Masih enregistre deux changements subtils dans la façon dont les relations fonctionnent maintenant. Le premier est dans l’interaction thérapeute-client. «Quand j’ai eu le COVID-19, mes clients me surveillaient tous, me disant de prendre de la vapeur ou de boire de l’eau de coco et du giloy», dit-elle à propos des soins et des préoccupations qui découlent du lien humain.

Le second est la dépendance croissante à l’égard de la communauté. C’est la raison pour laquelle elle lance bientôt une série hebdomadaire de cercles d’écoute, où les professionnels de la santé mentale peuvent s’asseoir ensemble (pratiquement pour l’instant) et parler.

«Les gens pensent qu’être dans la profession signifie que vous devez être stoïque, que vous ne pouvez pas faire une crise, mais avoir une crise de colère comme ma fille l’a fait est une chose saine, une façon d’exprimer la rage et l’impuissance, pas seulement le chagrin.» Elle espère que le cercle d’écoute aidera avec tout cela et plus encore.

Frontline en avant

Même si les thérapeutes aident les gens à lutter contre l’anxiété croissante liée au COVID-19, l’augmentation du SSPT (trouble de stress post-traumatique) et des troubles névrotiques tels que le TOC (trouble obsessionnel-compulsif), la situation présente quelques points positifs. Leurs propres groupes de soutien par les pairs ont été mis en ligne, les ouvrant à une participation pan-indienne ou parfois mondiale.

Il y a aussi une discussion sur un testament professionnel, un document juridique qui met en avant l’avenir du traitement pour un client, en cas de décès prématuré d’un thérapeute.

Ensuite, il y a des changements au niveau collégial. «Les étudiants ont compris qu’ils avaient une voix», déclare le psychologue du développement Shraddha Kapoor, professeur agrégé au département des études sur le développement humain et l’enfance du Lady Irwin College de Delhi. «Ils nous diront:« Nous ne pouvons pas faire face ». Qu’ils ne peuvent pas fixer de date limite et que les enseignants et l’université l’acceptent », dit-elle.

Elle et les enseignants de son université ont laissé leurs DM ouverts aux étudiants pour qu’ils puissent communiquer avec eux et partager des défis personnels, ou simplement pour parler. Environ trois sur quatre «contactent» quotidiennement. «Ils ouvriront la conversation avec quelque chose sur un projet, testeront les eaux, puis publieront quelque chose de personnel», dit Kapoor.

Reconnaissant l’écart d’âge, Kapoor et sa classe de troisième cycle ont fait une présentation sur la façon d’être heureux, dans le prolongement de leur étude sur le counseling.

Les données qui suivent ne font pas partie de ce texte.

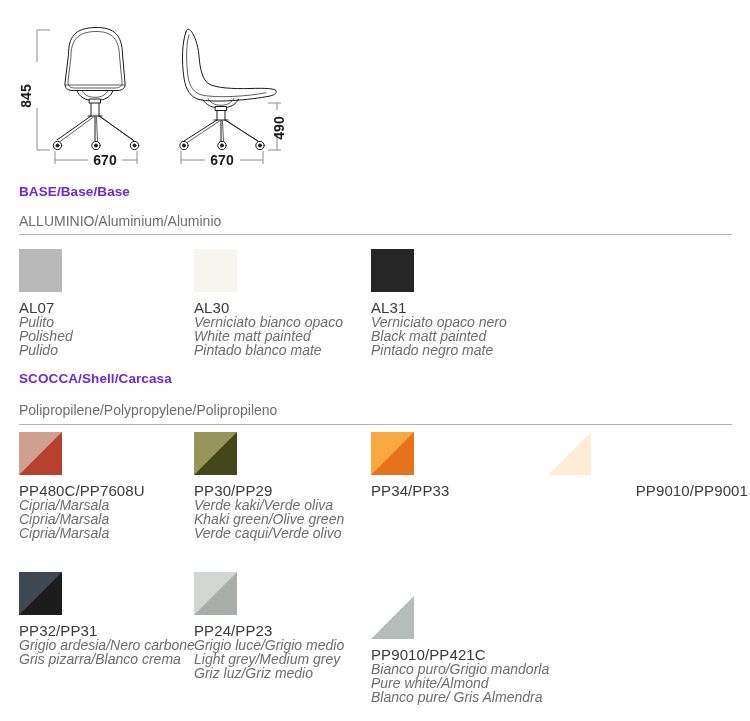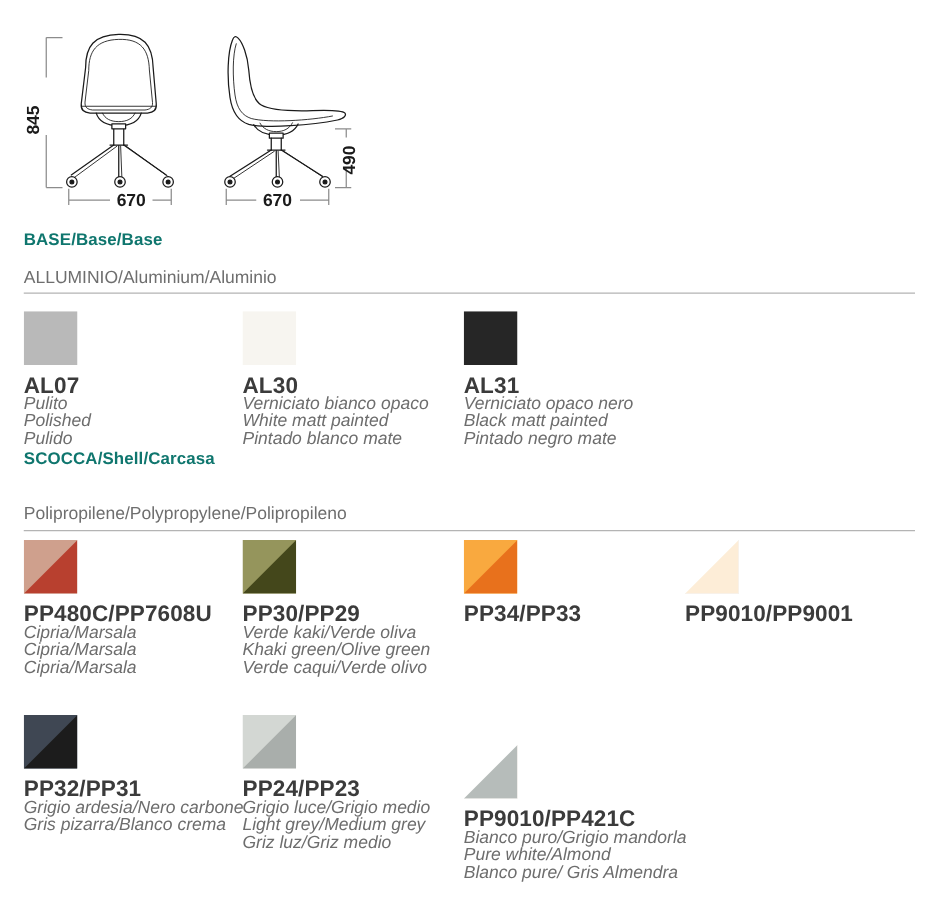--- a/index.html
+++ b/index.html
@@ -38,7 +38,7 @@
     font-size: 13.5px;
     font-weight: bold;
     letter-spacing: .1px;
-    color: #0f766e;
+    color: #6d28d9;
     white-space: nowrap;
   }
   .section-subtitle {

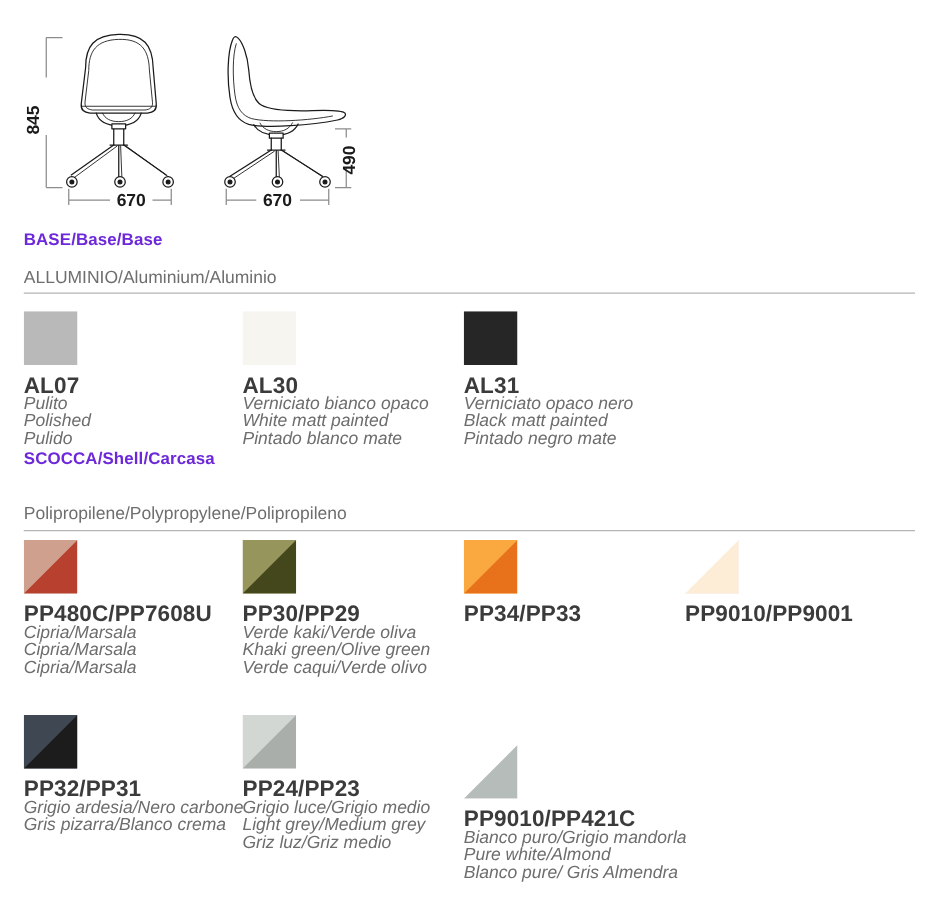--- a/index.html
+++ b/index.html
@@ -83,8 +83,8 @@
 
   .code {
     margin-top: 9px;
-    font-size: 18px;
-    font-weight: bold;
+    font-size: 15px;
+    font-weight: normal;
     color: #3b3b3b;
     letter-spacing: .1px;
     line-height: 14px;

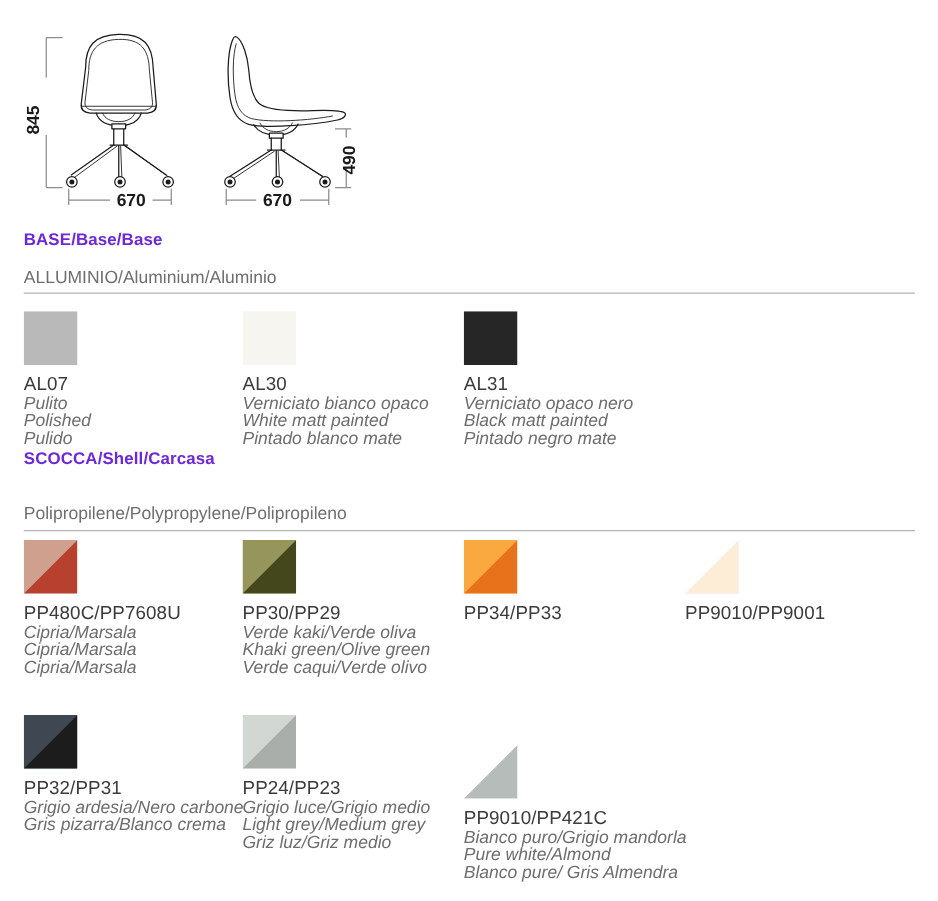--- a/index.html
+++ b/index.html
@@ -223,7 +223,7 @@
 </div>
 
 <div class="section" id="section-shell" style="top:0;">
-  <div class="section-title" style="top:359px;">SCOCCA/Shell/Carcasa</div>
+  <div class="section-title" style="top:371px;">SCOCCA/Shell/Carcasa</div>
   <div class="section-subtitle" style="top:402px;">Polipropilene/Polypropylene/Polipropileno</div>
   <div class="divider" style="top:424px;"></div>
 

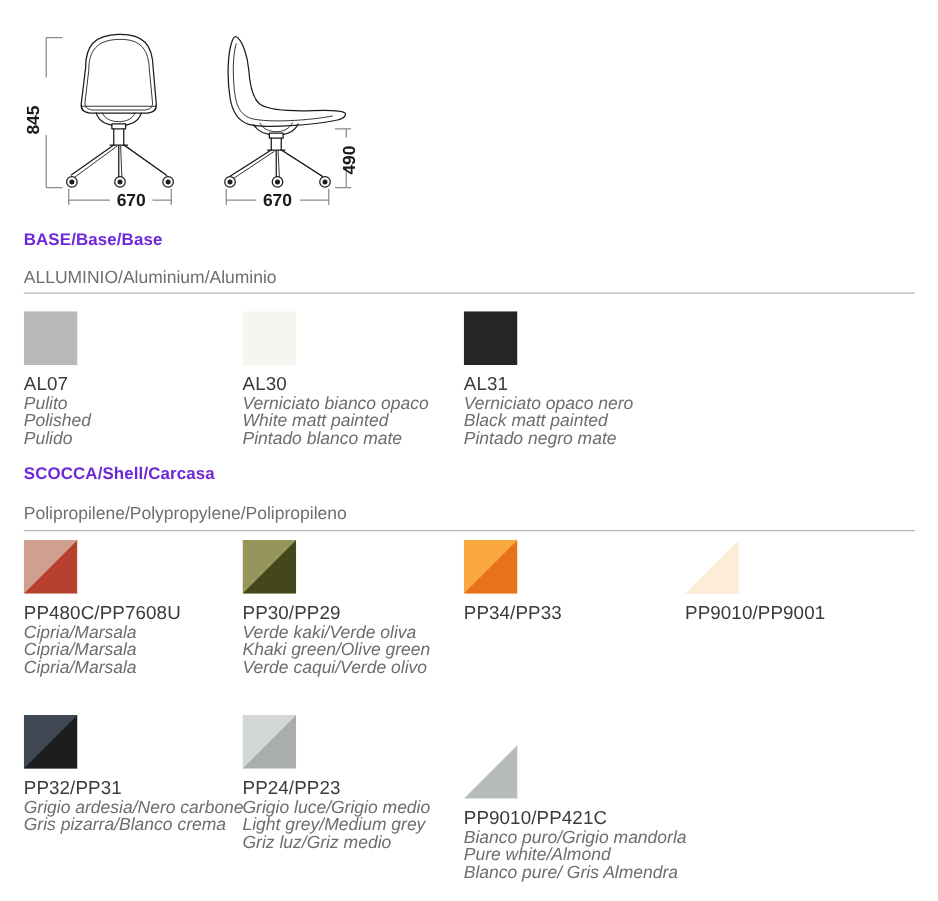--- a/index.html
+++ b/index.html
@@ -62,7 +62,7 @@
     position: absolute;
     width: 180px;
   }
-  .swatch-item.wide { width: 200px; }
+  .swatch-item.wide { width: 200px; text-align: right; }
 
   .swatch {
     width: 43px;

L’idée était d’aider les étudiants à reprendre un peu de contrôle face à tant d’incertitudes, et d’amener les jeunes étudiants à rejoindre les futurs professionnels qui travailleront avec les enfants et les familles.

Ce sont les jours à venir sur lesquels nous devons garder un œil, avec seulement 0,75 psychiatres (dernier décompte en 2019) pour 1,00,000 personnes et aucune donnée disponible sur le nombre d’autres professionnels de la santé mentale. Il faudra peut-être des années avant que les gens commencent à reconnaître le traumatisme qu’ils ont subi, avant de se tourner vers des professionnels pour obtenir de l’aide.

Ensuite, il y a les travailleurs de la santé qui, pour le moment, n’ont que le temps de s’occuper des malades. Masih parle du traumatisme de la blessure morale – d’avoir à prendre des décisions quotidiennes de la vie et de la mort de retirer ou de retenir le soutien vital d’une personne qui ne survivra peut-être pas et de le donner à quelqu’un qui le pourrait. «Les professionnels de la santé mentale seront en première ligne pour les années à venir», dit-elle.